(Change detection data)
[Start of section]
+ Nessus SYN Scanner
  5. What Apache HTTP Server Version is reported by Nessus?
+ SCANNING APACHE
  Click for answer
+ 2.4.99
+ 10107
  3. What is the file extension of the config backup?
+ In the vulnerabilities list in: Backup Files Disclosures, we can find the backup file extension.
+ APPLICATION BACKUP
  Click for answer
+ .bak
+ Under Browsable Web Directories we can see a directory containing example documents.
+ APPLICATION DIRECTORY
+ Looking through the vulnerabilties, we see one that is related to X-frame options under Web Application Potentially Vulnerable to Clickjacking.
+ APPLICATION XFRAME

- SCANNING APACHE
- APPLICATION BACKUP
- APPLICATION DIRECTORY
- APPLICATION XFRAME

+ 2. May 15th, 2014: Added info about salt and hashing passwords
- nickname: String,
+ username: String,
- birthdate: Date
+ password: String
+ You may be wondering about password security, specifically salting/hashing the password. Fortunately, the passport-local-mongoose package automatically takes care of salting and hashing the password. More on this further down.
[End of section]
**WORK ORDER**
Copy out each line of the entries where the word "XFRAME" is found.

**SOLUTION TO THIS EXERCISE**
+ APPLICATION XFRAME
- APPLICATION XFRAME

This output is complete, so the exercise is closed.